Coho salmon in the Pacific Northwest are listed as threatened under the ESA and researchers believe it is unlikely that coho are uniquely sensitive to this chemical. Other aquatic organisms, including closely related and ESA-listed species such as steelhead and chinook salmon, may be equally vulnerable to the impacts of tire wear microplastics and their associated chemicals. Of additional concern, the same tires that release this near-lethal chemical are often recycled into artificial turf for playgrounds and sports fields. The U.S. Environmental Protection Agency has initiated research on recycled tire crumb on play fields and identified the chemical 6PPD in the tire crumbs they analyzed.[7] There is a clear need to better understand the toxicological impacts of 6PPD and the chemicals it can transform into and its transformation products to protect our communities and environment.  

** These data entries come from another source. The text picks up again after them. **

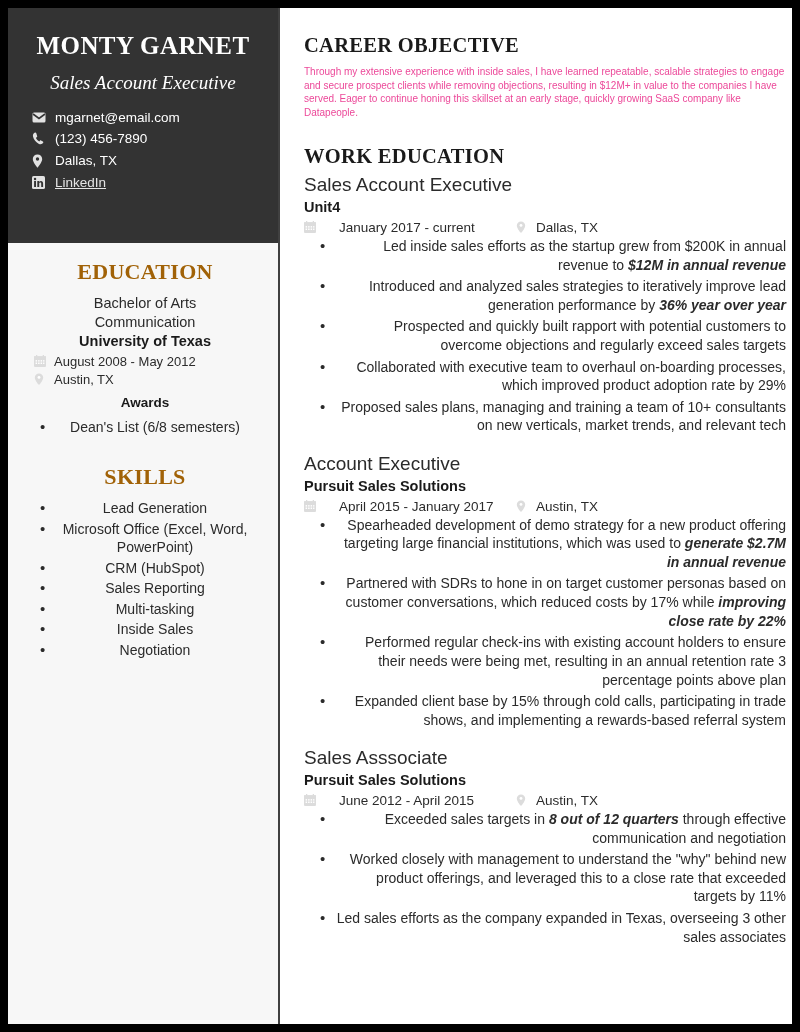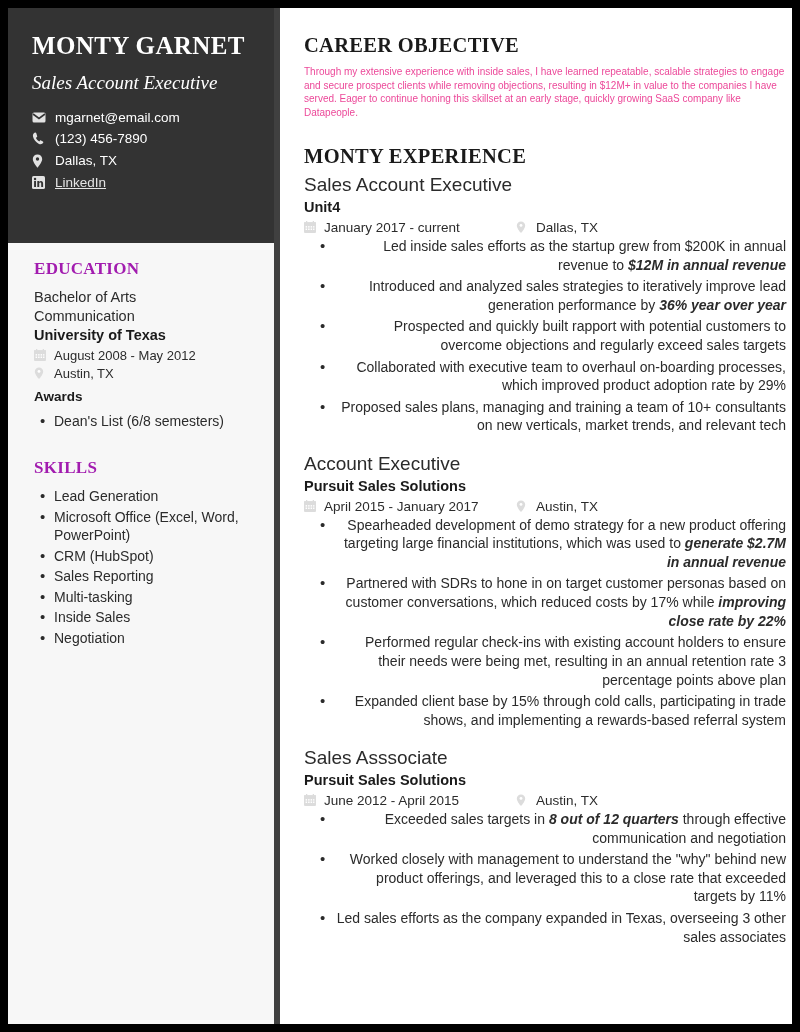"MONTY GARNET" #sidebar { border-right: 6px solid #404040 -> 2px solid #404040; text-align: none -> center }
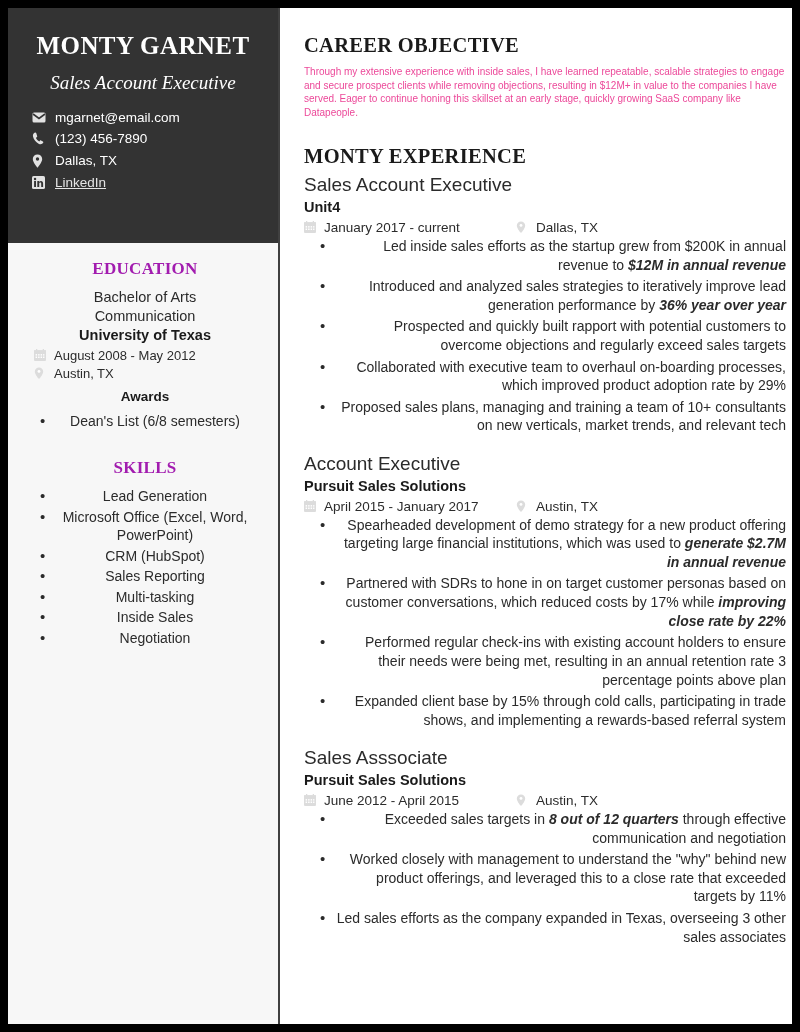"MONTY EXPERIENCE" div.main-heading { text: MONTY EXPERIENCE -> WORK EDUCATION }
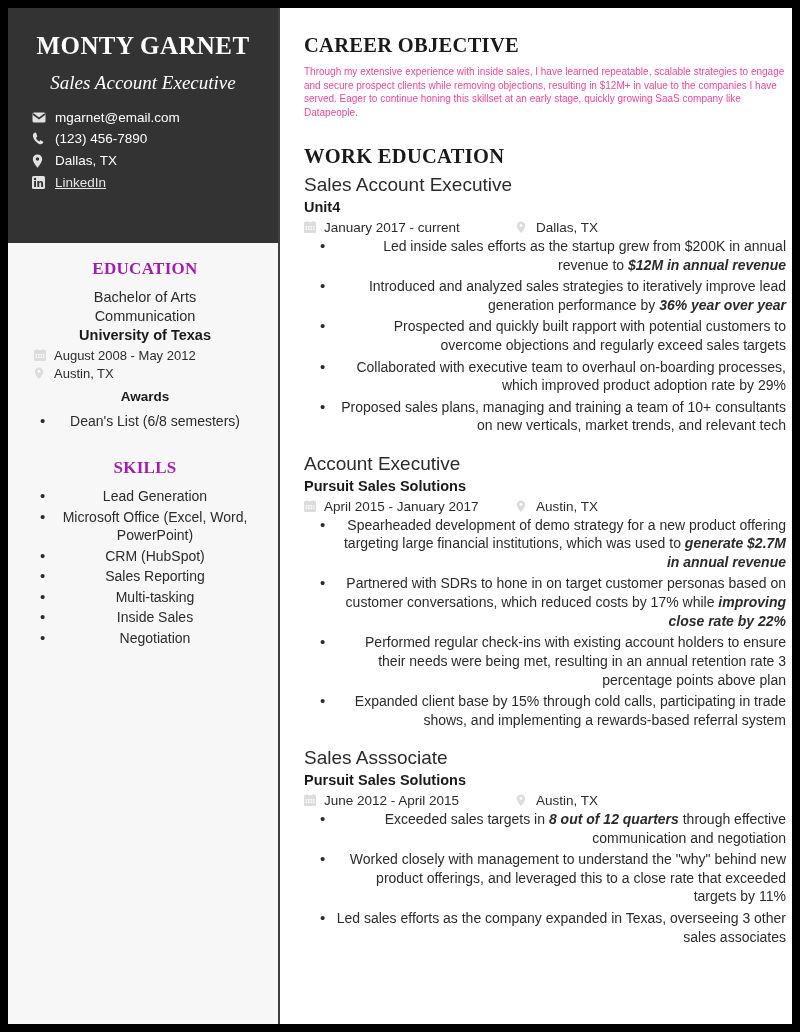"January 2017 - current" .job-meta .jm-date { gap: none -> 15px }
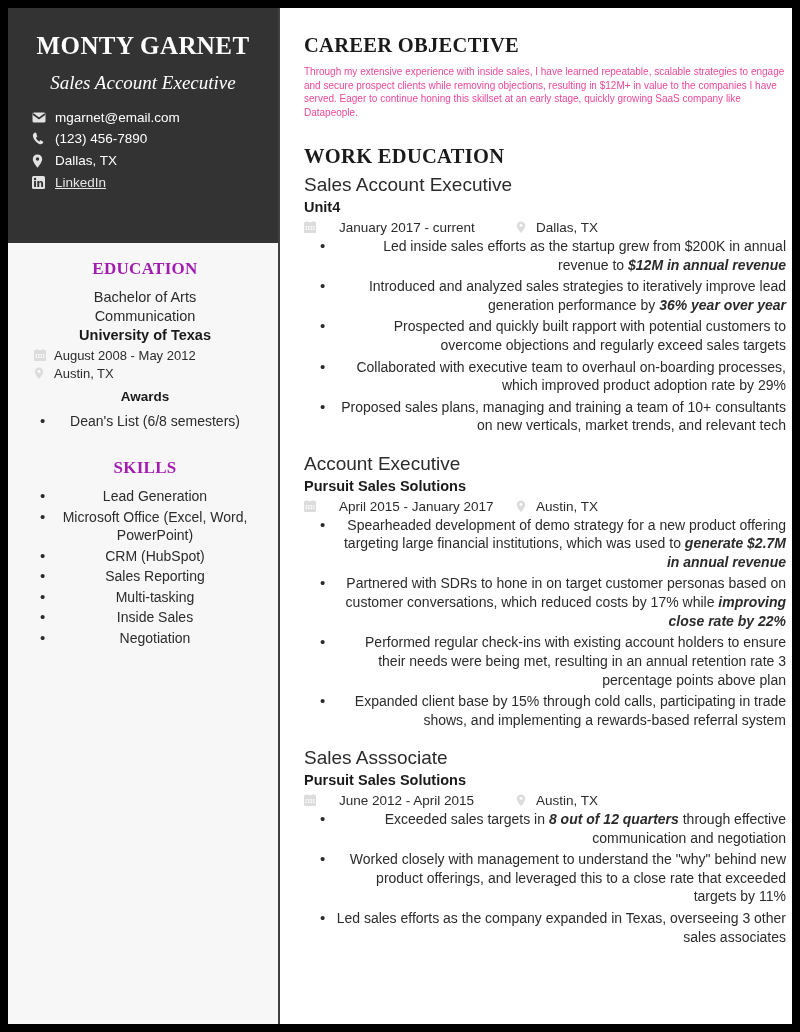"EDUCATION" .side-heading { color: #a21caf -> #a16207; font-size: 17px -> 22px }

This chemical was found in every waterway researchers tested. This is a widespread environmental crisis that will require a coordinated Federal response. Environmental release of this chemical is particularly dangerous to waters along busy roadways, especially those in habitats known to contain threatened or endangered aquatic organisms. We need to significantly reduce tire wear microplastics, and their associated chemicals, from entering our environment. Mr. Secretary, I write to urge you to carefully review this issue and direct your agency to do the following to protect our sensitive ecosystems:

  • Work collaboratively with U.S. Environmental Protection Agency (EPA) and U.S. Fish and Wildlife Services to assess the risk posed to aquatic species by existing and future roadways;
  • Explore demonstrably non-toxic substitutions for 6PPD in tires and ways to minimize tire shedding in collaboration with the tire manufacturing industry and green chemistry experts, such as the EPA’s Green Chemistry Program; and
  • Build off the work of scientists to develop simple, inexpensive biofiltration systems that can be incorporated along roadways to prevent these lethal impacts on aquatic species.

Mr. Secretary you have spoken of infrastructure broadly as the foundation for Americans to thrive and I could not agree more. We in the Pacific Northwest cannot thrive without salmon. That is why I urge your agency to swiftly review this critical issue and develop a course of action to protect our salmon and our environment from existing and future infrastructure. I thank you for your continued leadership and look forward to working with you on this issue. 

Sincerely,



[2] “Breaking the Plastic Wave: A Comprehensive Assessment of Pathways Towards Stopping Ocean Plastic Pollution.” Pew Charitable Trusts.

[3] Cox et al. “Human consumption of microplastics.” Environmental Science & Technology, 2019.

[4]  1,4-Benzenediamine, N1-(1,3-dimethylbutyl)-N4-phenyl- , CAS: 793-24-8

[5] CA Department of Toxic Substances Control

[6] Tian et al. “A ubiquitous tire rubber-derived chemical induces acute mortality in coho salmon.” Science, 2020.

[7] U.S. EPA. “Synthetic Turf Field Recycled Tire Crumb Rubber Research Under the Federal Research Action Plan.” July 2019.